▶ **Directions**
Only lines with the word "Baby" belong in the answer; copy them from the records below.

▶ **Supplied data**
+++
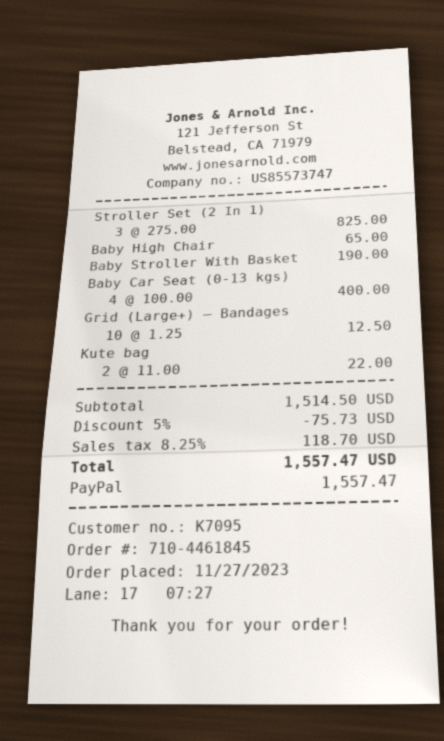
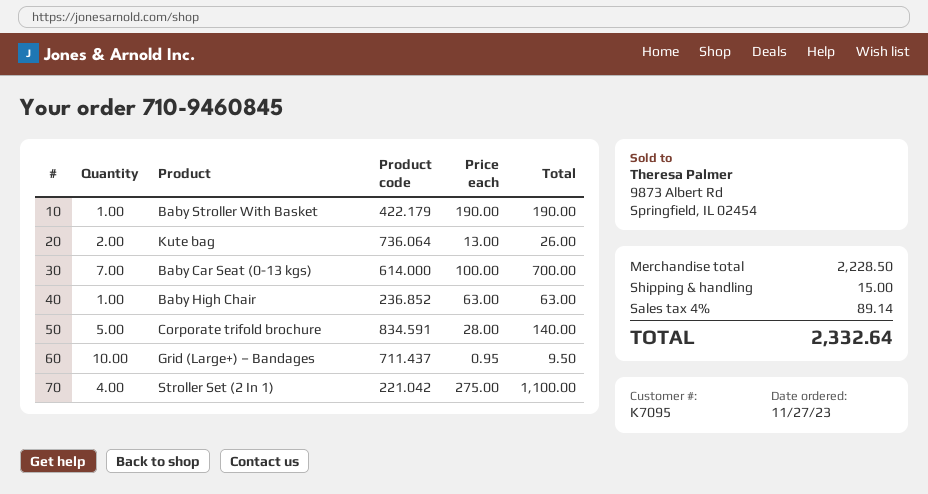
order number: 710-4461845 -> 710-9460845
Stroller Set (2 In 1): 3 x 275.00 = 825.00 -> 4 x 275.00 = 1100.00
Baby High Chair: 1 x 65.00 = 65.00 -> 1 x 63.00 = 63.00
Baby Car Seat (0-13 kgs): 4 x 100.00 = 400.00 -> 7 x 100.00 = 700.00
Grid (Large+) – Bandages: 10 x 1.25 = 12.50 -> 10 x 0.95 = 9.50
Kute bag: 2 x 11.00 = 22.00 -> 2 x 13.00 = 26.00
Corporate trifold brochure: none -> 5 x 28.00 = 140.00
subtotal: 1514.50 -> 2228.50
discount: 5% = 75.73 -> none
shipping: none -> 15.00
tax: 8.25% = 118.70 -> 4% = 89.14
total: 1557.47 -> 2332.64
+++
▶ **Written response**
Baby High Chair: 1 x 65.00 = 65.00 -> 1 x 63.00 = 63.00
Baby Car Seat (0-13 kgs): 4 x 100.00 = 400.00 -> 7 x 100.00 = 700.00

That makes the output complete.